What is expected
Where the records below show a line containing "- stromecku/397-r-5', 0, 0, 0, '/', NULL, '2026-07-24", start copying; end with the line containing "0, '/', NULL, '2026-07-21", and copy it too.
Dataset extract: Begin
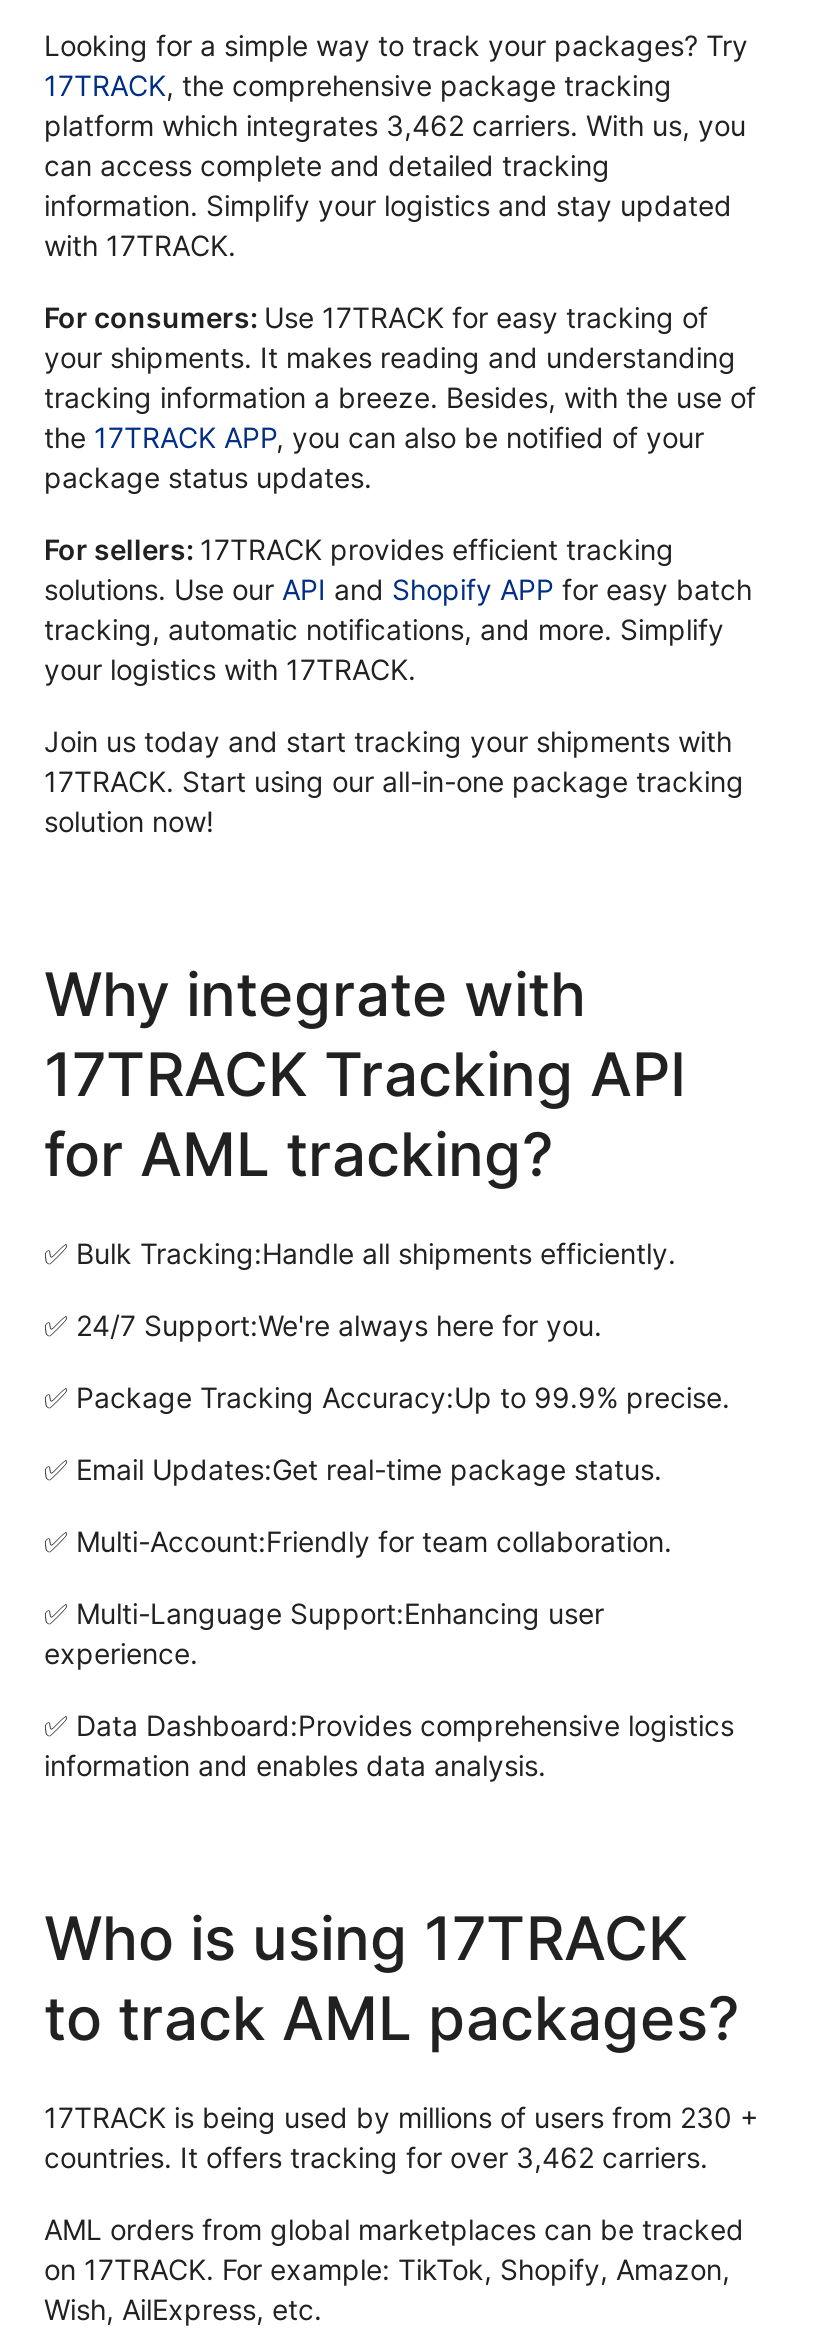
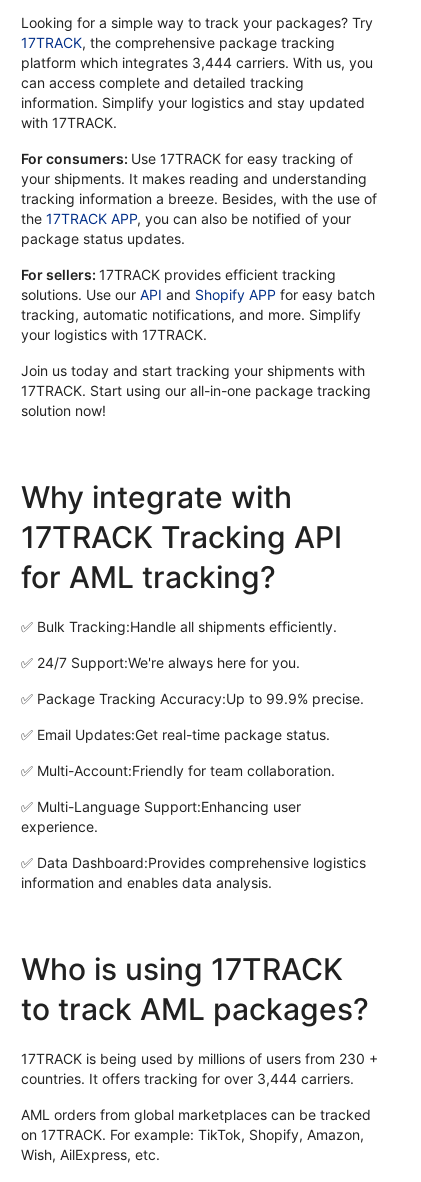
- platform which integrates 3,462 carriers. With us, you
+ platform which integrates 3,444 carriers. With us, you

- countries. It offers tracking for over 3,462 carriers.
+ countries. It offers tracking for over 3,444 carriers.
Dataset extract: End
Dataset extract: Begin
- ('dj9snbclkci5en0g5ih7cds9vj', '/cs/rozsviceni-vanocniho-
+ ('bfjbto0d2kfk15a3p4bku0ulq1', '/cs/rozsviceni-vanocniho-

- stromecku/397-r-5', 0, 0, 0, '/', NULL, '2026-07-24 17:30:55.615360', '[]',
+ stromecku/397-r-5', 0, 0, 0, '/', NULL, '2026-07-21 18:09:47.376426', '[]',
Dataset extract: End
Dataset extract: Begin
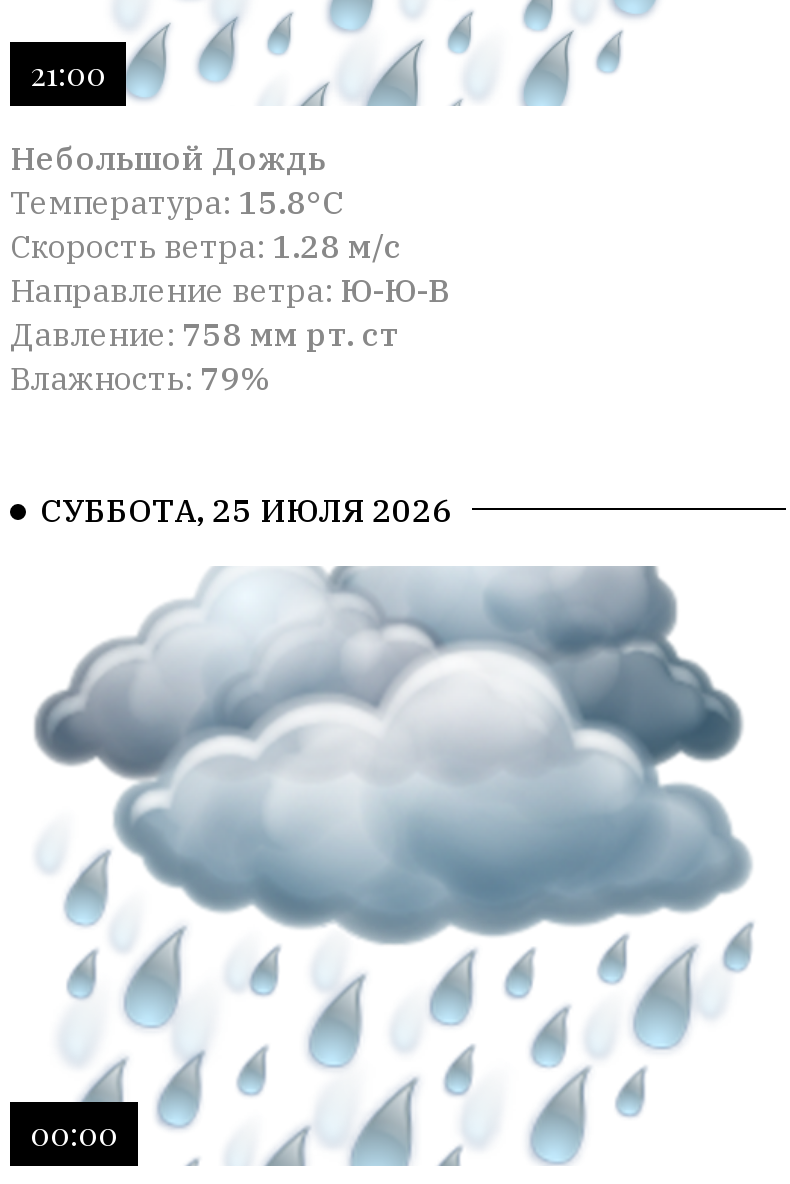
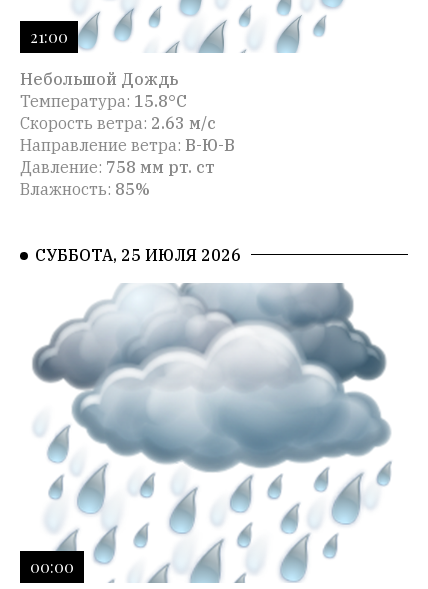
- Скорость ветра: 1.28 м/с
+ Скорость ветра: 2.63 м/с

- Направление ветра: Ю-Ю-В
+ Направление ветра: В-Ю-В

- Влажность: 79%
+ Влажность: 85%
Dataset extract: End
Task result
- stromecku/397-r-5', 0, 0, 0, '/', NULL, '2026-07-24 17:30:55.615360', '[]',
+ stromecku/397-r-5', 0, 0, 0, '/', NULL, '2026-07-21 18:09:47.376426', '[]',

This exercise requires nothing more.